Itemized modification records
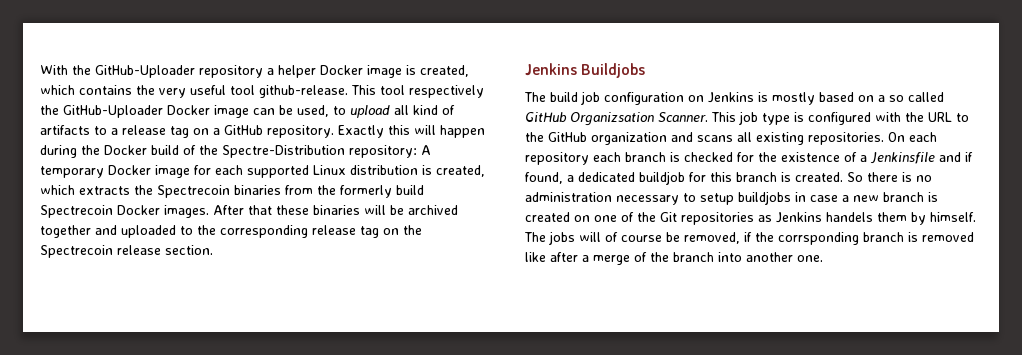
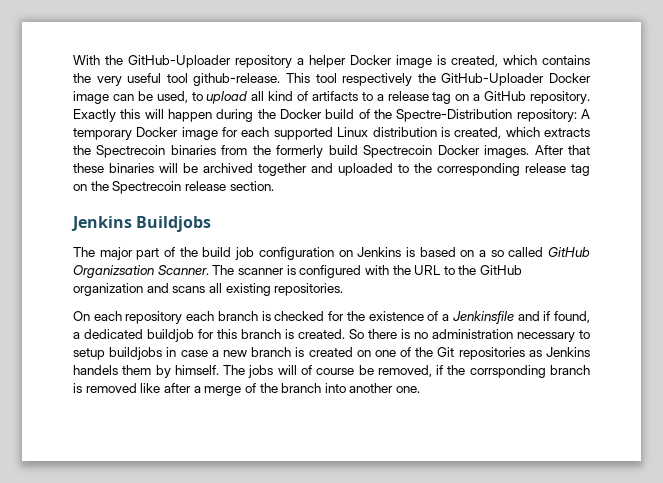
- The build job configuration on Jenkins is mostly based on a so called GitHub Organizsation Scanner.
+ The major part of the build job configuration on Jenkins is based on a so called GitHub Organizsation Scanner.
- This job type is configured with the URL to the GitHub organization and scans all existing repositories. On each repository each branch is checked for the existence of a Jenkinsfile and if found, a dedicated buildjob for this branch is created.
+ The scanner is configured with the URL to the GitHub organization and scans all existing repositories.
+ On each repository each branch is checked for the existence of a Jenkinsfile and if found, a dedicated buildjob for this branch is created.

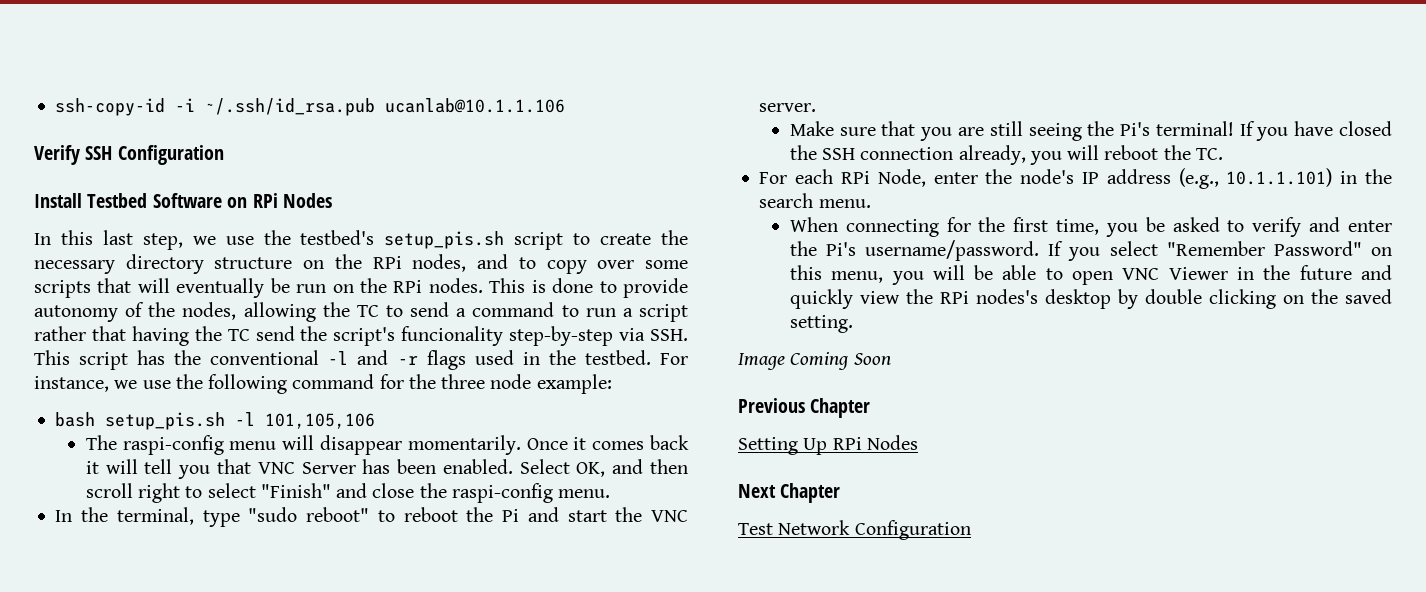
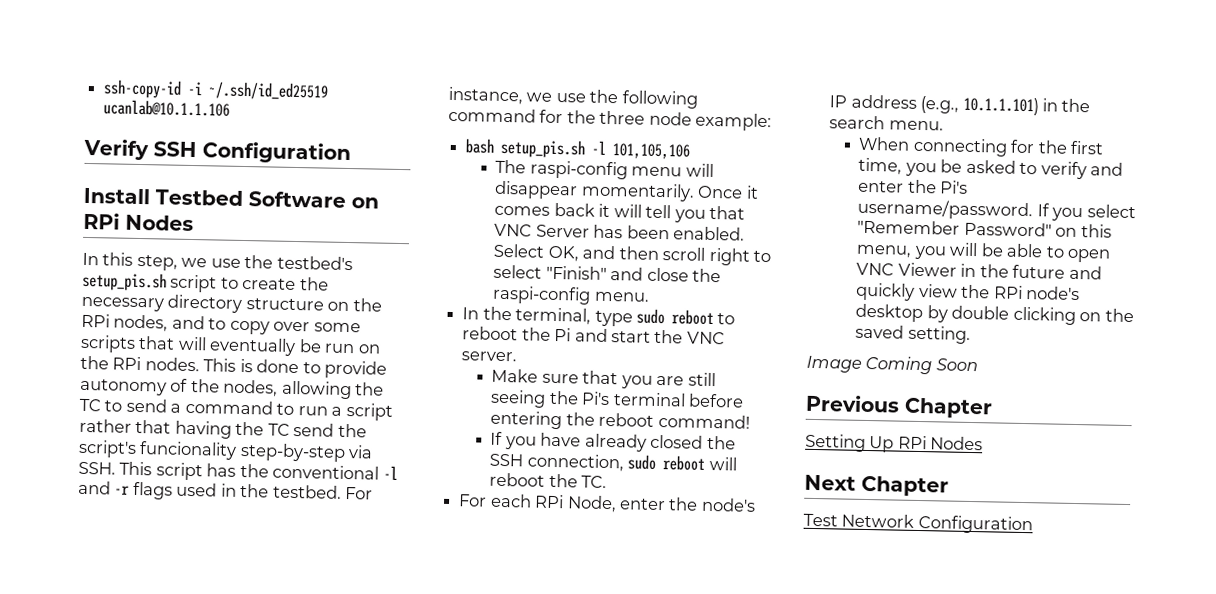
- ssh-copy-id -i ~/.ssh/id_rsa.pub ucanlab@10.1.1.106
+ ssh-copy-id -i ~/.ssh/id_ed25519 ucanlab@10.1.1.106
- In this last step, we use the testbed's setup_pis.sh script to create the necessary directory structure on the RPi nodes, and to copy over some scripts that will eventually be run on the RPi nodes.
+ In this step, we use the testbed's setup_pis.sh script to create the necessary directory structure on the RPi nodes, and to copy over some scripts that will eventually be run on the RPi nodes.
- In the terminal, type "sudo reboot" to reboot the Pi and start the VNC server.
+ In the terminal, type sudo reboot to reboot the Pi and start the VNC server.
- Make sure that you are still seeing the Pi's terminal! If you have closed the SSH connection already, you will reboot the TC.
+ Make sure that you are still seeing the Pi's terminal before entering the reboot command!
+ If you have already closed the SSH connection, sudo reboot will reboot the TC.
- If you select "Remember Password" on this menu, you will be able to open VNC Viewer in the future and quickly view the RPi nodes's desktop by double clicking on the saved setting.
+ If you select "Remember Password" on this menu, you will be able to open VNC Viewer in the future and quickly view the RPi node's desktop by double clicking on the saved setting.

## Task objective
Exact copy, pictures excluded: every line above from the one containing "The major part" to the one containing "this step, we", inclusive, and nothing more.

## The answer
+ The major part of the build job configuration on Jenkins is based on a so called GitHub Organizsation Scanner.
- This job type is configured with the URL to the GitHub organization and scans all existing repositories. On each repository each branch is checked for the existence of a Jenkinsfile and if found, a dedicated buildjob for this branch is created.
+ The scanner is configured with the URL to the GitHub organization and scans all existing repositories.
+ On each repository each branch is checked for the existence of a Jenkinsfile and if found, a dedicated buildjob for this branch is created.

- ssh-copy-id -i ~/.ssh/id_rsa.pub ucanlab@10.1.1.106
+ ssh-copy-id -i ~/.ssh/id_ed25519 ucanlab@10.1.1.106
- In this last step, we use the testbed's setup_pis.sh script to create the necessary directory structure on the RPi nodes, and to copy over some scripts that will eventually be run on the RPi nodes.
+ In this step, we use the testbed's setup_pis.sh script to create the necessary directory structure on the RPi nodes, and to copy over some scripts that will eventually be run on the RPi nodes.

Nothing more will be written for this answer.